Aim of the task: Print the data below exactly, but only the lines from the one containing "[65,385,436,401] // Importer" down to the one containing "(109, 1027) none", inclusive.

Supplied material:
▼
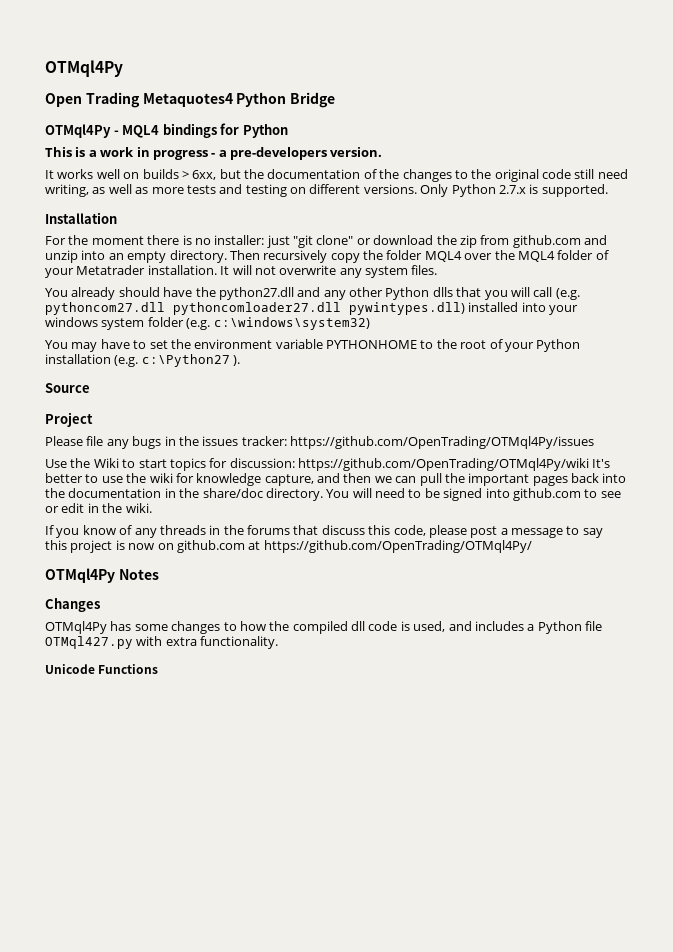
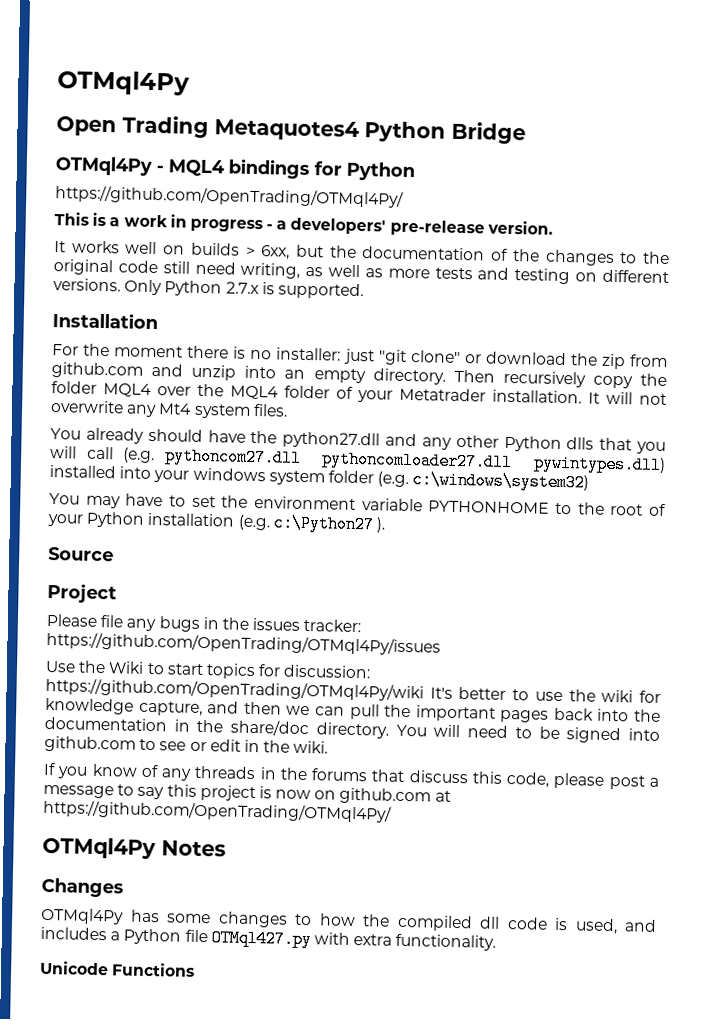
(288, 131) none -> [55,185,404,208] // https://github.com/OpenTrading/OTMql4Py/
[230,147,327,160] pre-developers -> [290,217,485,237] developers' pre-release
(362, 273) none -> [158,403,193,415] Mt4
▲
▼
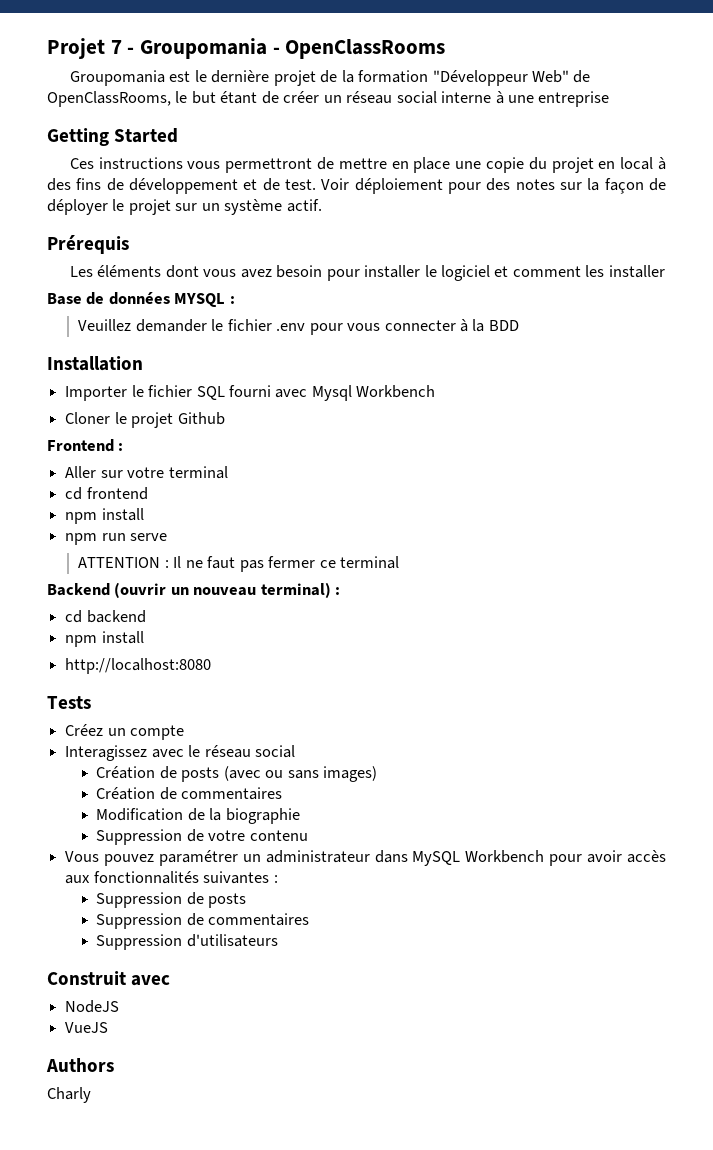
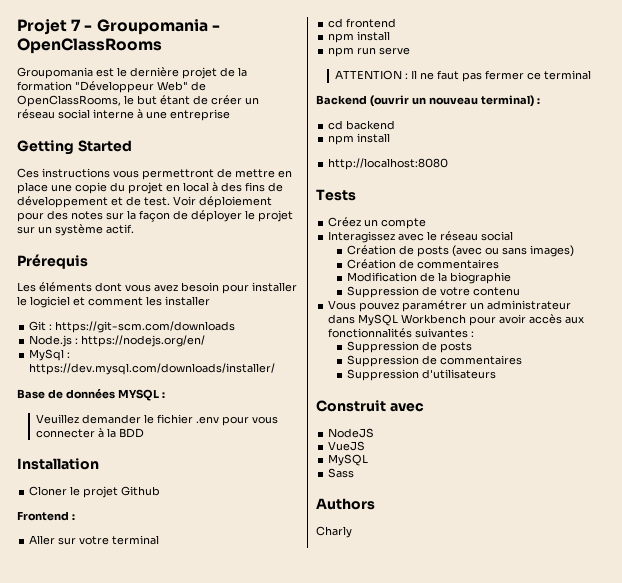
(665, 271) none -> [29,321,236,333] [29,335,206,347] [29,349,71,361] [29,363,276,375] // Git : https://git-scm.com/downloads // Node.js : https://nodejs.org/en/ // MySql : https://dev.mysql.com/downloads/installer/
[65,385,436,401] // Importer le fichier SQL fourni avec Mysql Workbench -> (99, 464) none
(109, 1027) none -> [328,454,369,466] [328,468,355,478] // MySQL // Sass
▲
Expected answer:
[65,385,436,401] // Importer le fichier SQL fourni avec Mysql Workbench -> (99, 464) none
(109, 1027) none -> [328,454,369,466] [328,468,355,478] // MySQL // Sass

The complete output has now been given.